Lot 126
  • 126

Pierre-Auguste Renoir

Estimate
180,000 - 250,000 GBP
bidding is closed

Description

  • Pierre-Auguste Renoir
  • La guitariste
  • signed R. (lower right)
  • oil on canvas
  • 35.5 by 32cm., 14 by 12 5/8 in.

Provenance

Private Collection (sale: Sotheby's, London, 5th December 1962, lot 19)
Edgardo Acosta Gallery, Beverly Hills
Private Collection, Connecticut (acquired from the above by 1997)
Private Collection (by descent from the above; sale: Sotheby's, New York, 6th May 2009, lot 231)
Purchased at the above sale by the present owner

Literature

Ambroise Vollard, Tableaux, pastels et dessins de Pierre-Auguste Renoir, Paris, 1918, vol. II, n.n., illustrated p. 170
Guy-Patrice & Michel Dauberville, Renoir, Catalogue raisonné des tableaux, pastels, dessins et aquarelles, 1895-1902, Paris, 2010, no. 2253, illustrated p. 320

Condition

The canvas is lined and there are some faint scattered lines of retouching visible under UV light along all four edges relating to previous frame rubbing. This work is in overall good condition.
"In response to your inquiry, we are pleased to provide you with a general report of the condition of the property described above. Since we are not professional conservators or restorers, we urge you to consult with a restorer or conservator of your choice who will be better able to provide a detailed, professional report. Prospective buyers should inspect each lot to satisfy themselves as to condition and must understand that any statement made by Sotheby's is merely a subjective, qualified opinion. Prospective buyers should also refer to any Important Notices regarding this sale, which are printed in the Sale Catalogue.
NOTWITHSTANDING THIS REPORT OR ANY DISCUSSIONS CONCERNING A LOT, ALL LOTS ARE OFFERED AND SOLD AS IS" IN ACCORDANCE WITH THE CONDITIONS OF BUSINESS PRINTED IN THE SALE CATALOGUE."

Catalogue Note

Renoir’s La guitariste is a wonderfully spontaneous and delicate rendering of one of the artist’s favourite subjects. It relates to a group of works that Renoir painted in the late 1890s of women and men playing the guitar. Although the model in the present work lacks the overtly Spanish costume seen in Jeune éspagnole jouant de la guitare of 1898 (the National Gallery of Art, Washington), the abundantly ruffled sleeves of her blouse and the two small flowers pinned in her hair give the impression that she is indeed wearing a costume of sorts. Renoir's appreciation for ‘La Belle Otéro’, a dancer at the Folies-Bergère who was celebrated at the time as the embodiment of Spanish seduction, is thought to have been a direct inspiration for these works but it is more likely that Renoir’s russet-haired model was a young girl named Germaine, who had also posed with a guitar in Renoir’s studio for Jeune espagnole jouant de la guitare as well as at least three other major paintings of the period. After a visit to his studio in 1897, Julie Manet was full of praise for Renoir's guitar players: ‘He is working on some delightful guitar studies: a woman in a white chiffon dress which is held in position with pink bows leaning gracefully over a big yellow guitar, with her feet on a yellow cushion, another canvas is of a man in Spanish costume who seems to be playing lively tunes on his instrument. The whole effect is colourful, mellow, delicious’ (quoted in A Very Private Collection: Janice H. Levin's Impressionist Pictures (exhibition catalogue), The Metropolitan Museum of Art, New York, 2003, p. 87).

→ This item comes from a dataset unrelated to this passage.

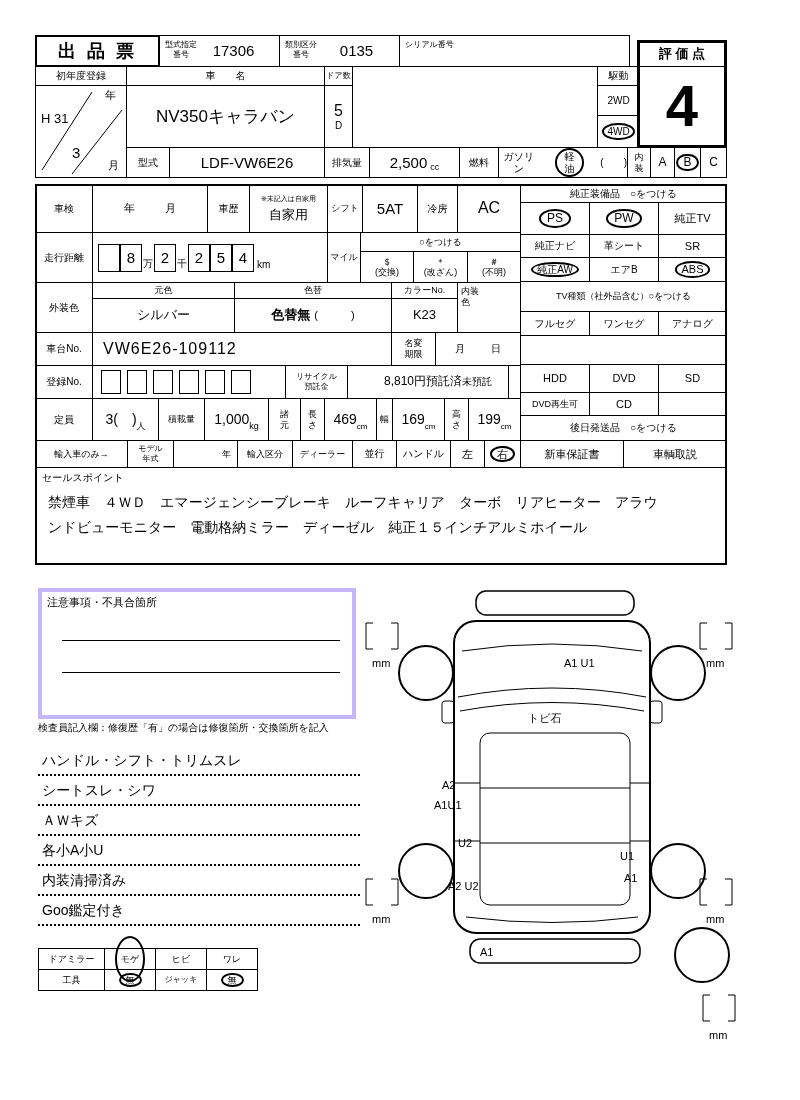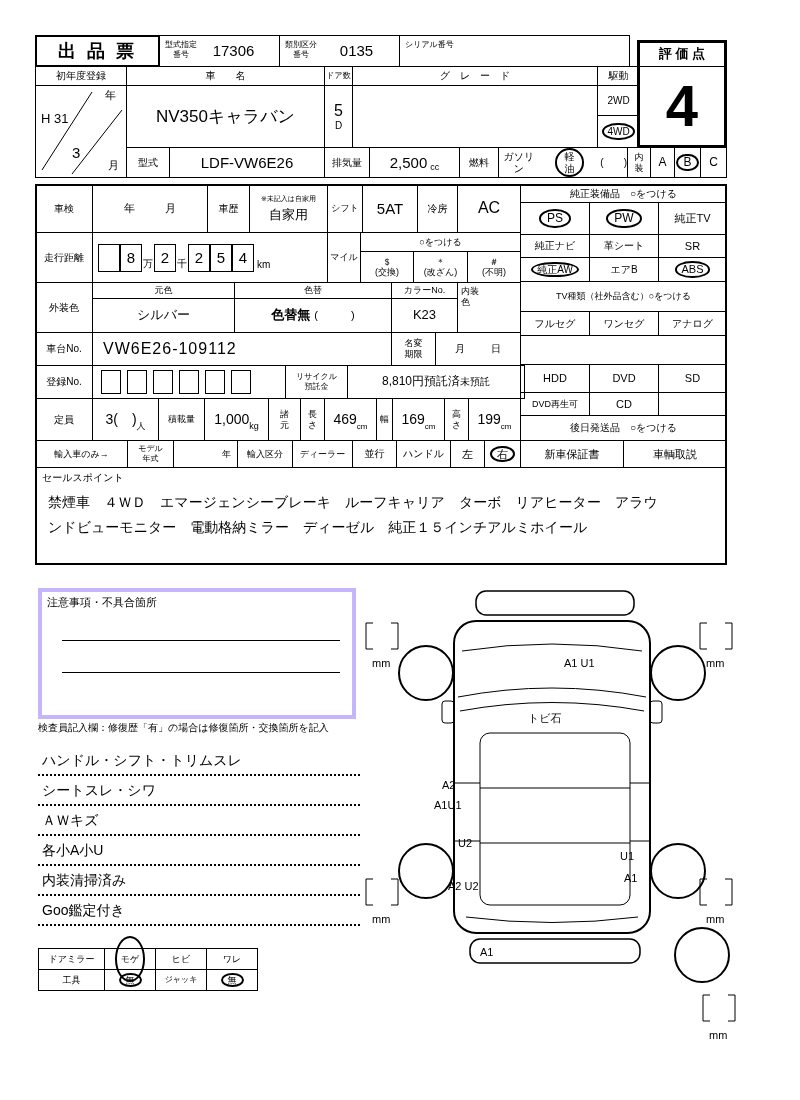"グ レ ー ド" div.c { html: <div>グ レ ー ド</div> -> none }
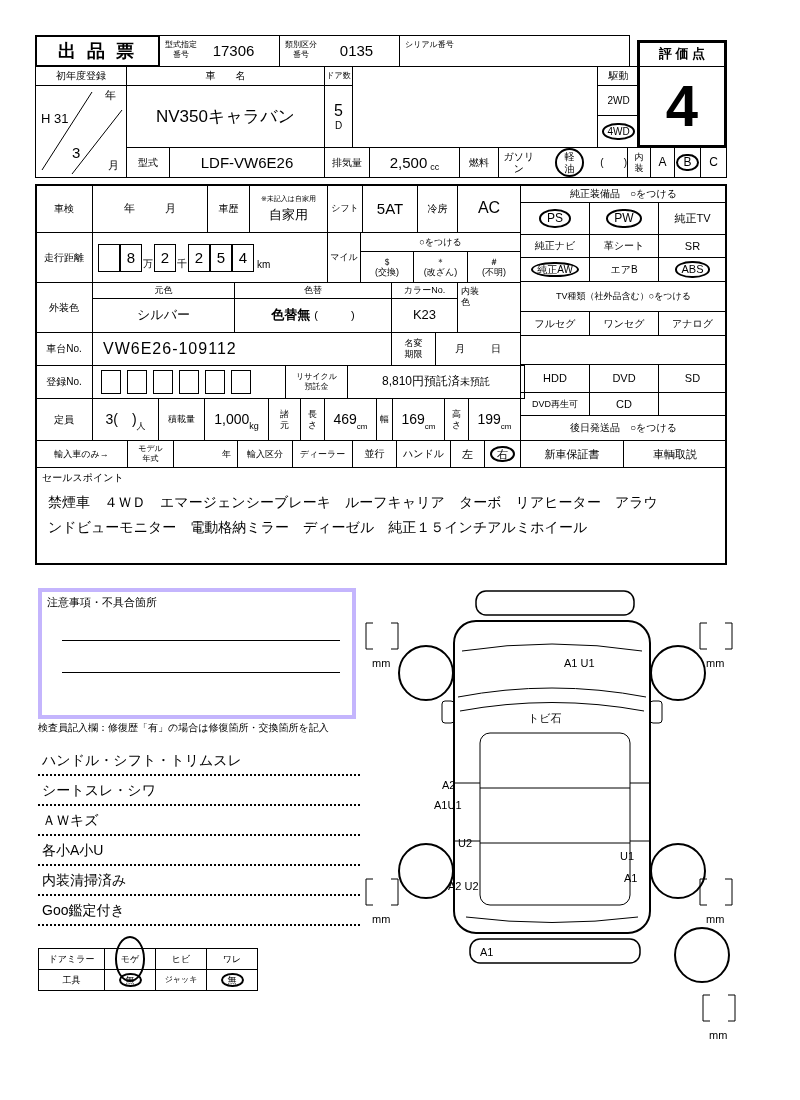"8,810円預託済" div.c { justify-content: center -> flex-end; padding: 0 0 -> 0 16px; width: 178px -> 162px }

The 1890s was a time of great retrospection for Renoir and his choice of the theme of a figure playing a musical instrument is also a manifestation of his renewed interest in the grand tradition of French painting. Important precedents include Jean-Baptiste Greuze’s Le Guitariste (1755-1760, Musée des Beaux-Arts, Nantes), Édouard Manet’s Le Chanteur Espagnol (1860, The Metropolitan Museum of Art, New York) and of course Camille Corot’s Femme à la Mandoline (1826-28, Private Collection). Renoir’s preference for portraying his sitter as apparently impervious to the presence of her viewing audience was shared by Berthe Morisot whose La Mandoline of 1889 (fig. 1) Renoir had singled out in 1896 whilst helping Julie Manet, then seventeen years old, to organise a retrospective of her mother's art at Durand-Ruel's gallery in Paris. On 4th March of that year, Julie recorded in her diary, 'M. Renoir is very fond of the painting La Mandoline, as well as the one next to it' (quoted in B.E. White, Renoir: His Life, Art, and Letters, New York, 1984, p. 202).